Dans le contexte actuel, nombreuses sont les préoccupations des jeunes : difficultés d’accès à un emploi, à un logement, à la culture ou aux soins. Des études de plus en plus onéreuses et une grande difficulté à se projeter dans l’avenir, à imaginer des lendemains qui chantent. Les jeunes subissent cette violence sociale de plein fouet. Ils doivent d’être à l’offensive pour donner une toute autre orientation aux politiques d’austérité actuellement menées. François Hollande s’était auto proclamé président des jeunes, un an et demi après les espoirs s’envolent en fumée.

Les emplois d’avenir, même s’ils peuvent permettre à certains de s’insérer dans le monde du travail, ne doivent pas être de simples pansements sur une jambe de bois en attendant mieux. Il nous faut de vrais emplois, pérennes, mieux rémunérés et épanouissants ! La polémique autour du travail du dimanche reflète bien le malaise car si l’on nous dit que la majorité des étudiants souhaitent travailler ce jour pour financer leurs études, c’est qu’elles sont au regard des augmentations incessantes des loyers, assurances habitation, mutuelles ou frais d’inscription, devenues très chères. Ainsi, plus d’un étudiant sur deux recourt au salariat, hypothéquant ses chances de réussites.

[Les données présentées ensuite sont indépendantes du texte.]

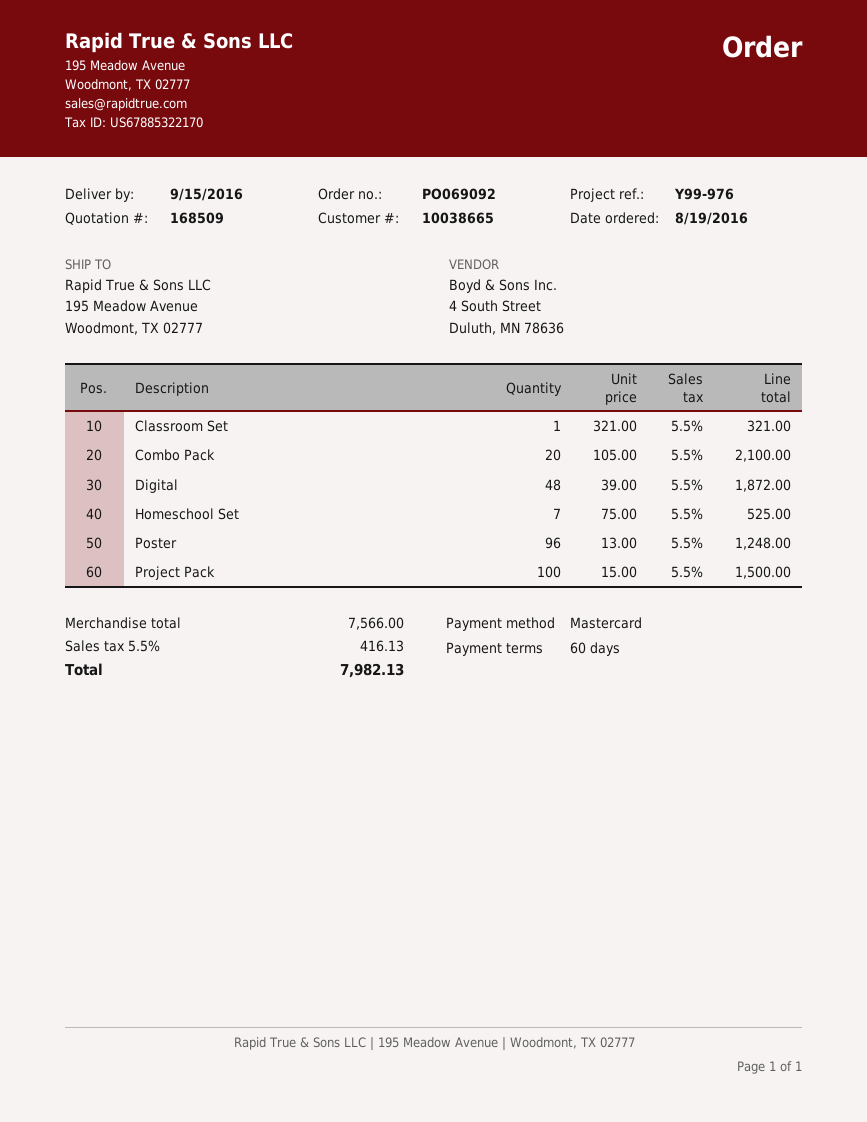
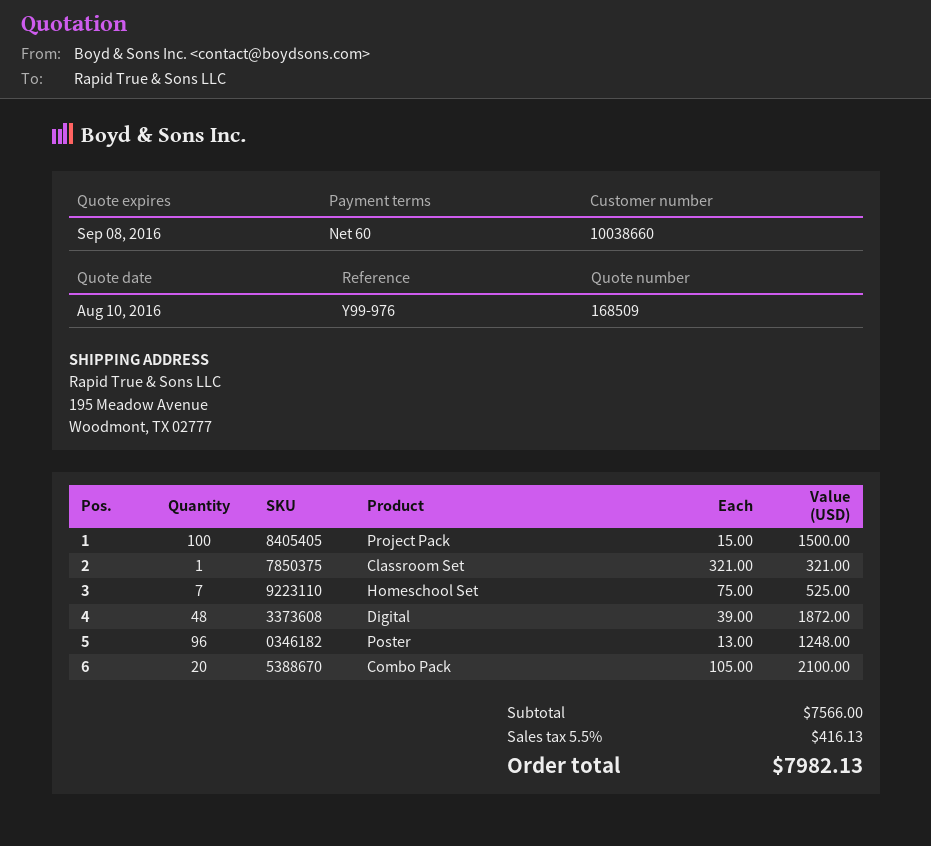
customer number: 10038665 -> 10038660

La réforme des retraites élaborée par le gouvernement mettra les jeunes et les générations futures en grande précarité. De nos jours, beaucoup de jeunes rentrent sur le marché du travail assez tard. L’allongement de la durée de cotisations portée à 43 ans fait entrevoir pour les plus chanceux, c’est-à-dire ceux qui auront eu un parcours sans périodes de chômage, congés maladie ou maternité, un départ en retraite à 67 ans ! Dés lors, la retraite à taux plein semble inaccessible et bien illusoire. Les jeunes devront épargner pour mettre de l’argent de côté pour se constituer une retraite, mais le peuvent-ils ? Il faut réaffirmer, comme le propose le PC, ses alliés du Front de gauche ainsi que la majorité des organisations syndicales, le maintien d’une retraite par répartition, le départ à 60 ans à taux plein avec un niveau de pension égal à 75% minimum du salaire d’activité ainsi que la prise en compte des années de formation.

Nous, jeunes communistes, devons être de tous les combats et informer nos contemporains afin de diffuser nos idées au plus grand nombre. Nous avons pour ambition de rassembler la jeunesse très impactée par l’austérité autour d’un projet commun progressiste, émancipateur et d’espérance.